Equity measures to ensure a safety net for the poor should be established by paying for their healthcare and providing transportation and food subsidies. This is a pro-poor health financing strategy just like the NHIS is meant to be. Its main objective should be to reduce the cost of living by the poverty line (poor). When they are sick and seeking care, they are put into insecure positions because they face a double burden of losing health and money.

The efficient use of scarce resources The WHO estimated that between 20% and 40% of all healthcare expenditures is spent through the use of these types of medicines. Medicines account for 65% of hospital expenditure in some countries or 40% of total health expenditure. More money for health and health care.

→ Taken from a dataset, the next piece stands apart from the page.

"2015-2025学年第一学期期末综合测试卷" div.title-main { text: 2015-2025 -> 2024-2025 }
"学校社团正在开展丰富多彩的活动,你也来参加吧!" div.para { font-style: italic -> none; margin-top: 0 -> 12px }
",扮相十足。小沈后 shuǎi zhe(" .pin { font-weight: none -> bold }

UHC can not be achieved in isolation from other social health determinants such as education and income. By investing in health and education, we are improving the quality of lives of the beneficiaries. Requirements for a health insurance scheme for the health care of a child or for the health of a child or for the health of a child.

UHC is vital for economic growth, security, and social solidarity. To let the public know that achieving UHC is not a dream but a realistic goal. , OOP (out of pocket payment) and more efficient and equitable health financing systems than UHC support. With these, we can always wake up having a better day, productive, healthier and feeling financially secure.

UHC is 100% achievable to everyone everywhere. To make a reality, we need to be fully funded, health and safety of the system, accountability, access to water and sanitation, adequate nutrition, and other social determinants of health, peace and security , and civil society engagement. Health is a fundamental human right. A healthy population ensures a prosperous nation and therefore we need to ensure full funding, strong health systems and equitable access to achieve UHC.